$\text{R}^2\text{R}$: A Route-to-Rerank Post-Training Framework for Multi-Domain Decoder-Only Rerankers
Xinyu Wang, Hanwei Wu, Qingchen Hu, Zhenghan Tai, Jingrui Tian, Lei Ding, Jijun Chi, Hailin He, Tung Sum Thomas Kwok, Yufei Cui, Sicheng Lyu, Muzhi Li, Mingze Li, Xinyue Yu, Ling Zhou, Peng Lu
TL;DR
The paper addresses the challenge that decoder-only rerankers underperform in specialized domains and suffer from surface-form overfitting and forgetting when naively fine-tuned. It introduces Route-to-Rerank ($\text{R}^2\text{R}$), a modular post-training framework combining two-stage Entity Abstraction for Generalization (EAG) with a Latent Semantic Router that dynamically activates domain LoRA experts based on internal representations of a frozen backbone, using $p(d|q)=\text{softmax}(W_r h_q + b_r)$ and $\theta(q)=\theta_{\text{base}}+\Delta\theta_{\phi(q)}$ to route queries.
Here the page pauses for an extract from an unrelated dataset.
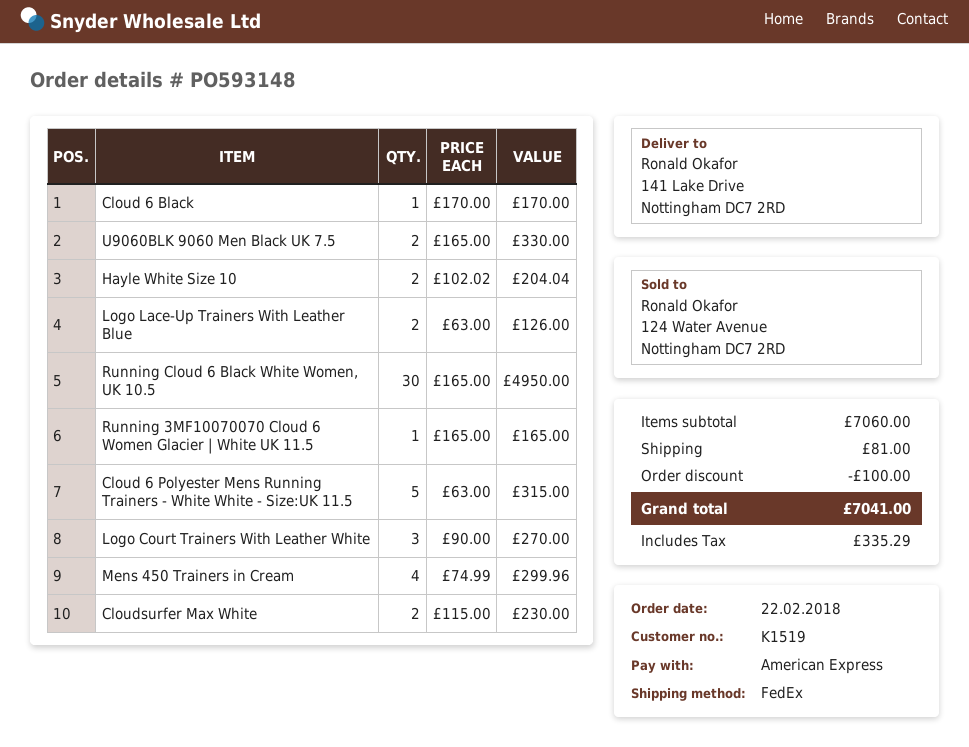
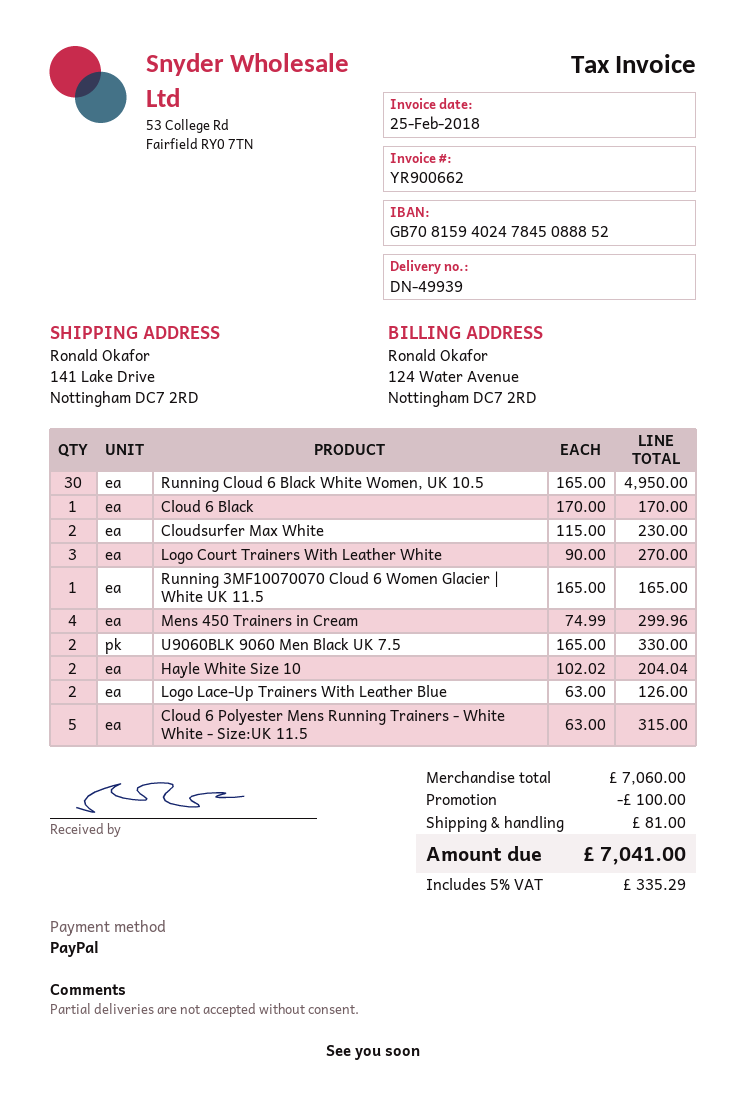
payment method: American Express -> PayPal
EAG comprises Stage 1 abstracting entities to force learning invariant relevance patterns and Stage 2 fine-tuning on original target data, guided by an automated, retriever-based data-curation process and a contrastive loss $\mathcal{L}_{\text{contrastive}}=-\log\frac{\exp(s(q,c^+)/\tau)}{\exp(s(q,c^+)/\tau)+\sum_j \exp(s(q,c_j^-)/\tau)}$. Empirically, R$^2$R yields consistent in-domain gains across legal, medical, and financial domains for multiple backbones, with the Latent Semantic Router delivering the best routing and end-to-end reranking performance at low overhead, confirming the approach's model-agnostic applicability and practical impact for robust cross-domain RAG systems.
Abstract
Decoder-only rerankers are central to Retrieval-Augmented Generation (RAG). However, generalist models miss domain-specific nuances in high-stakes fields like finance and law, and naive fine-tuning causes surface-form overfitting and catastrophic forgetting. To address this challenge, we introduce R2R, a domain-aware framework that combines dynamic expert routing with a two-stage training strategy, Entity Abstraction for Generalization (EAG). EAG introduces a counter-shortcut mechanism by masking the most predictive surface cues, forcing the reranker to learn domain-invariant relevance patterns rather than memorizing dataset-specific entities. To efficiently activate domain experts, R2R employs a lightweight Latent Semantic Router that probes internal representations from the frozen backbone decoder to select the optimal LoRA expert per query. Extensive experiments across different reranker backbones and diverse domains (legal, medical, and financial) demonstrate that R2R consistently surpasses generalist and single-domain fine-tuned baselines. Our results confirm that R2R is a model-agnostic and modular approach to domain specialization with strong cross-domain robustness.